Segment Start: Listed records

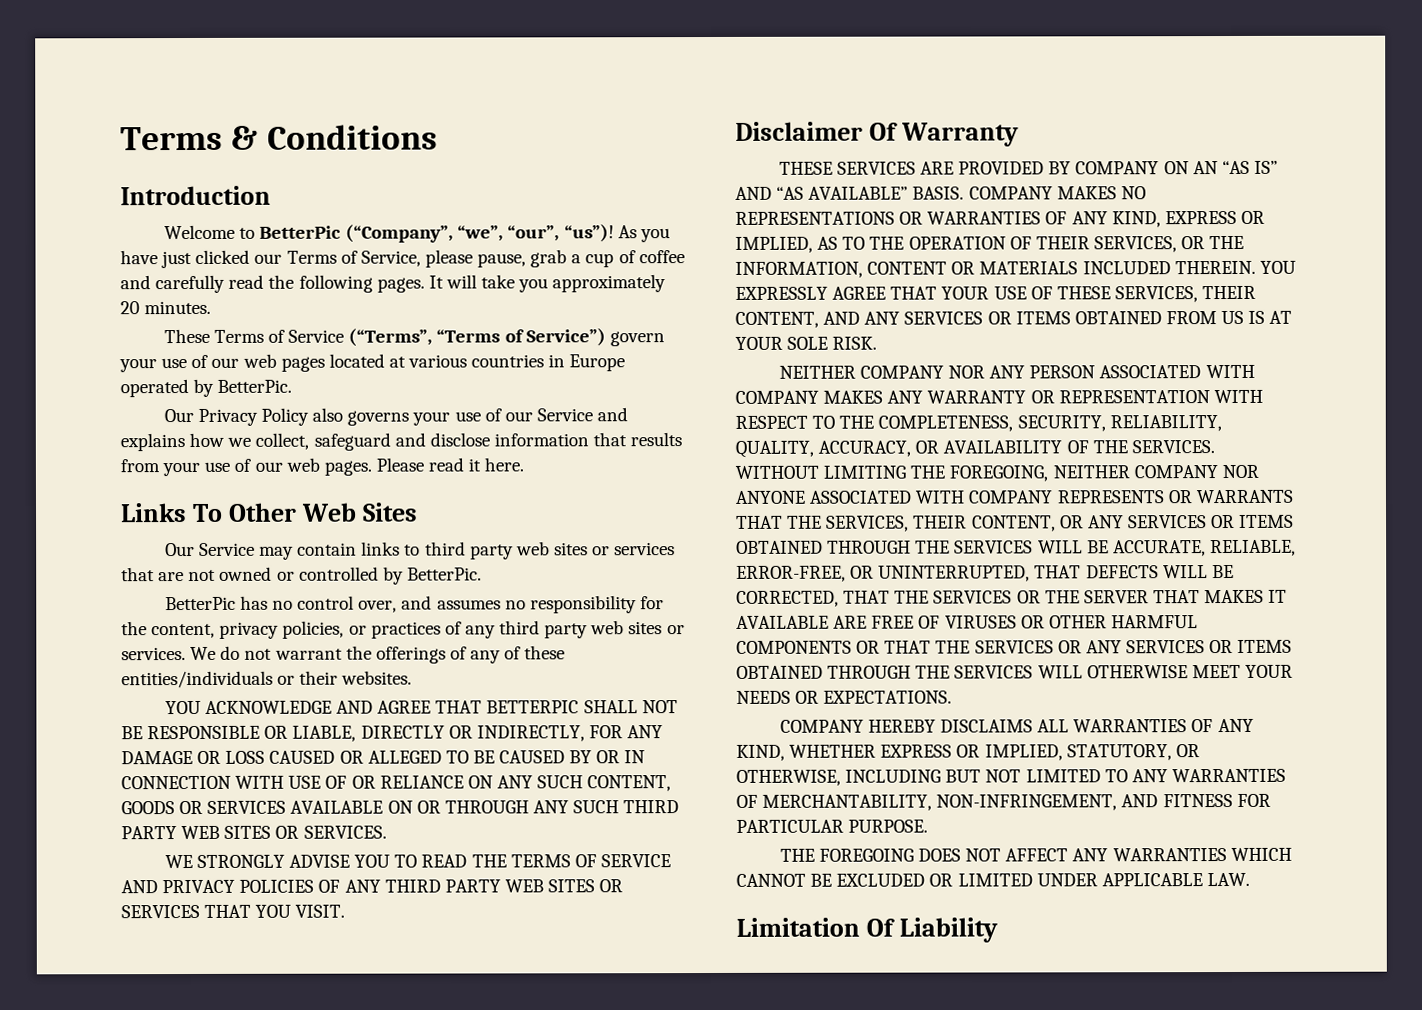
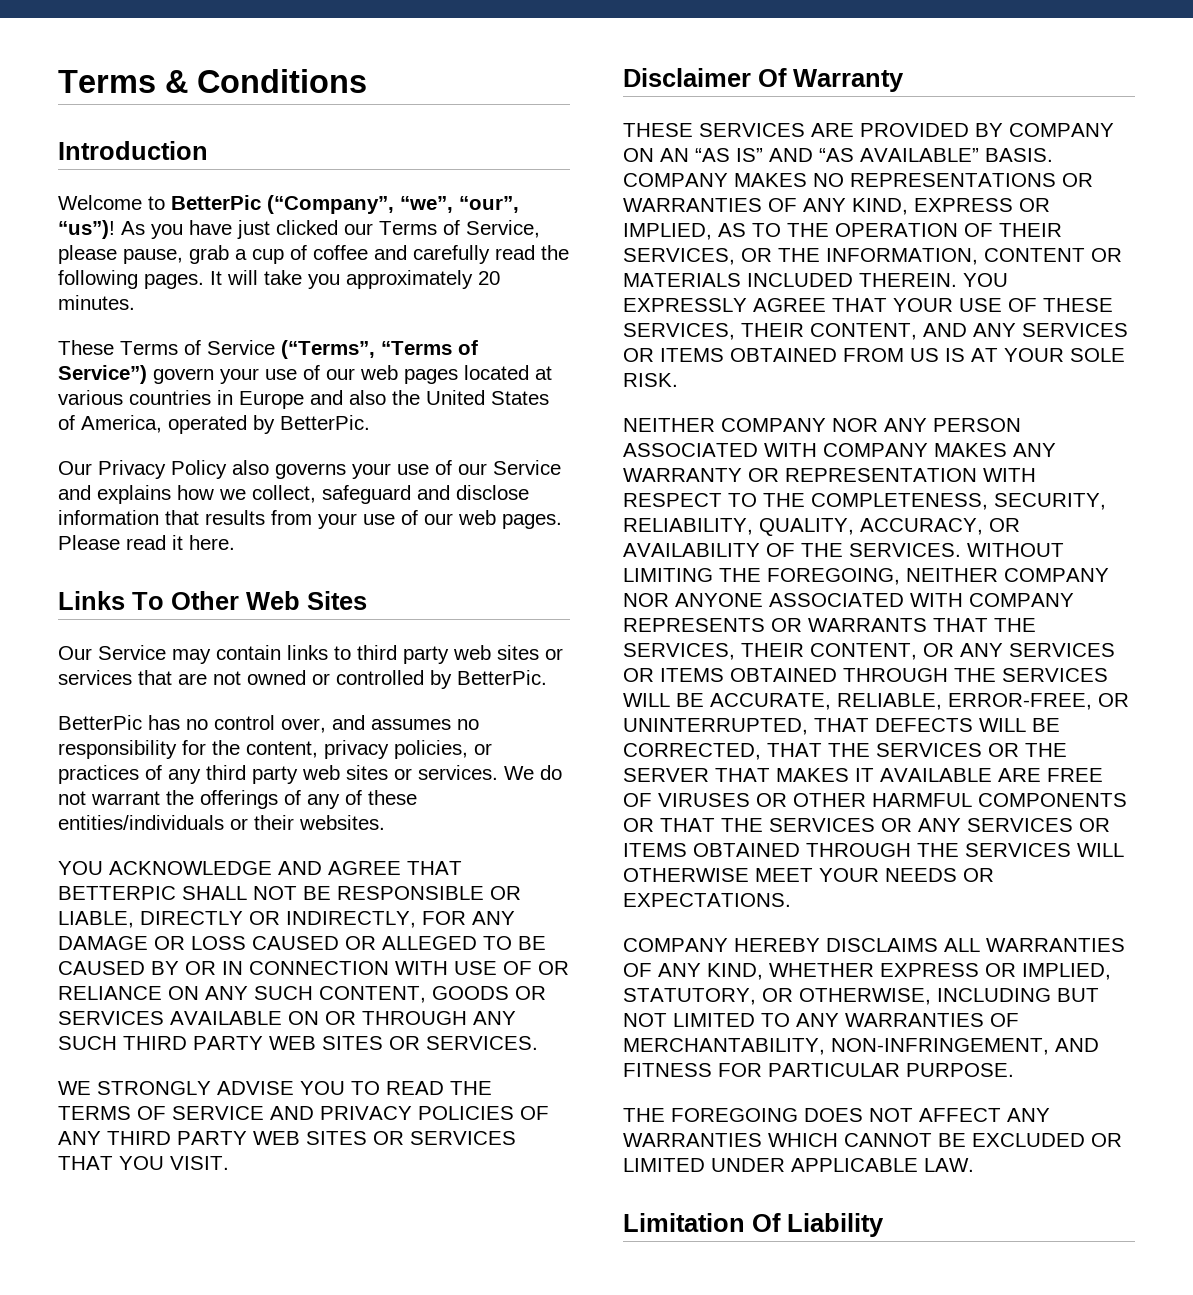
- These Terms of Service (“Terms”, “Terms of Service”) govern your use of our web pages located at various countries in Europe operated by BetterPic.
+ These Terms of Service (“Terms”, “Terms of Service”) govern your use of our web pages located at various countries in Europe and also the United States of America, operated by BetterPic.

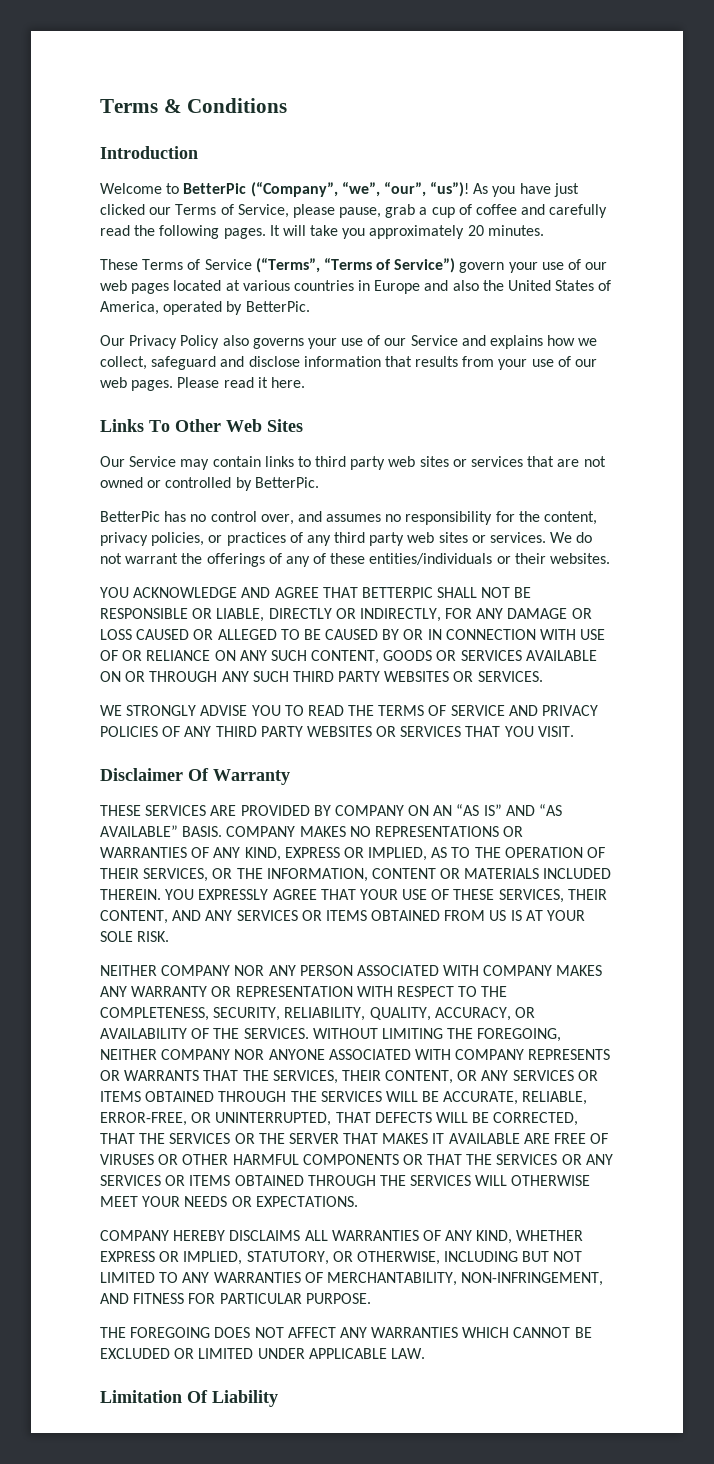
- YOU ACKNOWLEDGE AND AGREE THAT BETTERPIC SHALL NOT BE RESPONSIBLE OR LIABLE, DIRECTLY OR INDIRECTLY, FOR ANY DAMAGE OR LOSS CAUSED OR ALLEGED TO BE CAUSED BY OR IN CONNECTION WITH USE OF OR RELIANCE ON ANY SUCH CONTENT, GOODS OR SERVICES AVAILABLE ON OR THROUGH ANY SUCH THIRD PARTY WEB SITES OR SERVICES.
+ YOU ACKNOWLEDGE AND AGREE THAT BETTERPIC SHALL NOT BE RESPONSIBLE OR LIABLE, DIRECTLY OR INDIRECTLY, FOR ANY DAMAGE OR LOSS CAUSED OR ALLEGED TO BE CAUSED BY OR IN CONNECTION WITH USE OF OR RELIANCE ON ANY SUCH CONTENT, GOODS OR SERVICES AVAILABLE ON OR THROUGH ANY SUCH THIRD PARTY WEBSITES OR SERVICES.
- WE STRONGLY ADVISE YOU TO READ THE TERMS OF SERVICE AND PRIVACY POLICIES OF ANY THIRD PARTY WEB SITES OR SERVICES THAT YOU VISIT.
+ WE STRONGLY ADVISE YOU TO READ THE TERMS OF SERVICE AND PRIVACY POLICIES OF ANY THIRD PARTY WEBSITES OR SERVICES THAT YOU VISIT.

Segment End: Listed records

[Work task]
Reproduce the data in full. Do not carry over any picture.

[Reply to the exercise]
- These Terms of Service (“Terms”, “Terms of Service”) govern your use of our web pages located at various countries in Europe operated by BetterPic.
+ These Terms of Service (“Terms”, “Terms of Service”) govern your use of our web pages located at various countries in Europe and also the United States of America, operated by BetterPic.

- YOU ACKNOWLEDGE AND AGREE THAT BETTERPIC SHALL NOT BE RESPONSIBLE OR LIABLE, DIRECTLY OR INDIRECTLY, FOR ANY DAMAGE OR LOSS CAUSED OR ALLEGED TO BE CAUSED BY OR IN CONNECTION WITH USE OF OR RELIANCE ON ANY SUCH CONTENT, GOODS OR SERVICES AVAILABLE ON OR THROUGH ANY SUCH THIRD PARTY WEB SITES OR SERVICES.
+ YOU ACKNOWLEDGE AND AGREE THAT BETTERPIC SHALL NOT BE RESPONSIBLE OR LIABLE, DIRECTLY OR INDIRECTLY, FOR ANY DAMAGE OR LOSS CAUSED OR ALLEGED TO BE CAUSED BY OR IN CONNECTION WITH USE OF OR RELIANCE ON ANY SUCH CONTENT, GOODS OR SERVICES AVAILABLE ON OR THROUGH ANY SUCH THIRD PARTY WEBSITES OR SERVICES.
- WE STRONGLY ADVISE YOU TO READ THE TERMS OF SERVICE AND PRIVACY POLICIES OF ANY THIRD PARTY WEB SITES OR SERVICES THAT YOU VISIT.
+ WE STRONGLY ADVISE YOU TO READ THE TERMS OF SERVICE AND PRIVACY POLICIES OF ANY THIRD PARTY WEBSITES OR SERVICES THAT YOU VISIT.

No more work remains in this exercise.